[[ MATERIAL TO PROCESS, beginning ]]

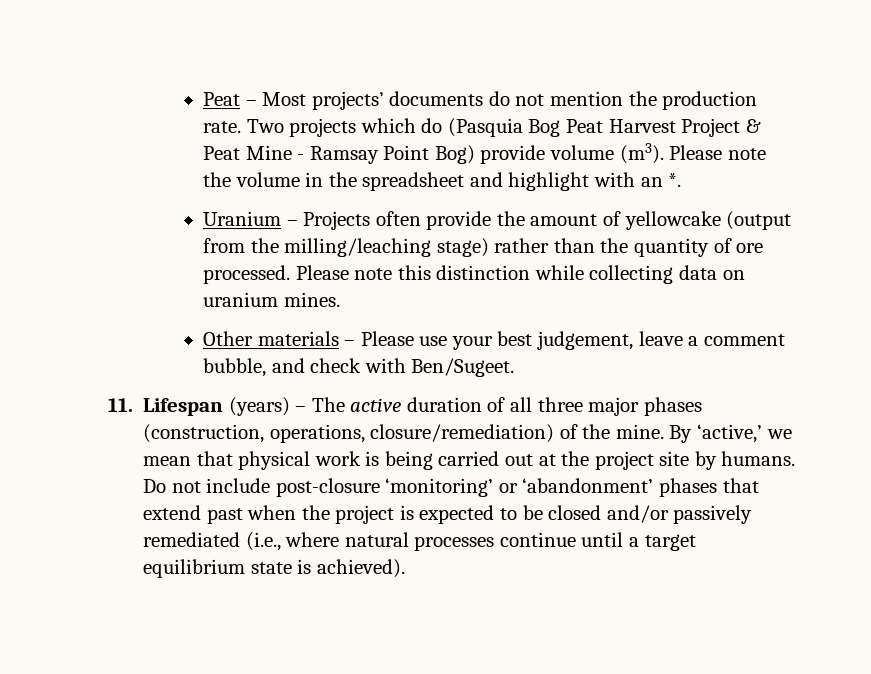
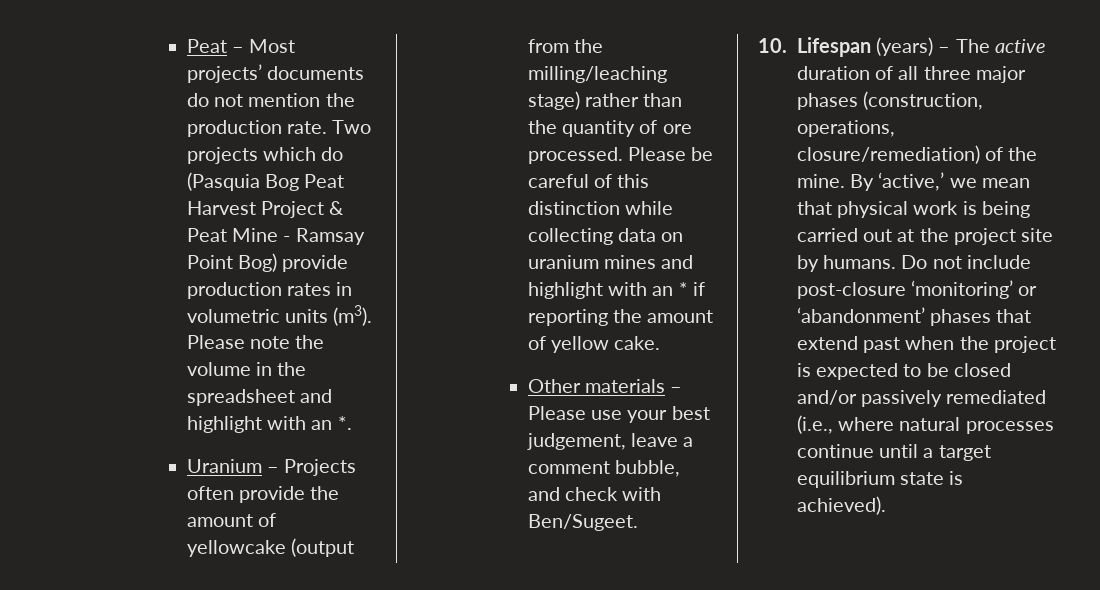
- Two projects which do (Pasquia Bog Peat Harvest Project & Peat Mine - Ramsay Point Bog) provide volume (m3).
+ Two projects which do (Pasquia Bog Peat Harvest Project & Peat Mine - Ramsay Point Bog) provide production rates in volumetric units (m3).
- Please note this distinction while collecting data on uranium mines.
+ Please be careful of this distinction while collecting data on uranium mines and highlight with an * if reporting the amount of yellow cake.
- 11. Lifespan (years) – The active duration of all three major phases (construction, operations, closure/remediation) of the mine.
+ 10. Lifespan (years) – The active duration of all three major phases (construction, operations, closure/remediation) of the mine.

[[ MATERIAL TO PROCESS, end ]]

## YOUR GOAL
In the material above, find the line containing "of yellow cake." and the line containing "- 11. Lifespan", then write out exactly those two lines and every line between them, and nothing more.

## EXERCISE RESULT
+ Please be careful of this distinction while collecting data on uranium mines and highlight with an * if reporting the amount of yellow cake.
- 11. Lifespan (years) – The active duration of all three major phases (construction, operations, closure/remediation) of the mine.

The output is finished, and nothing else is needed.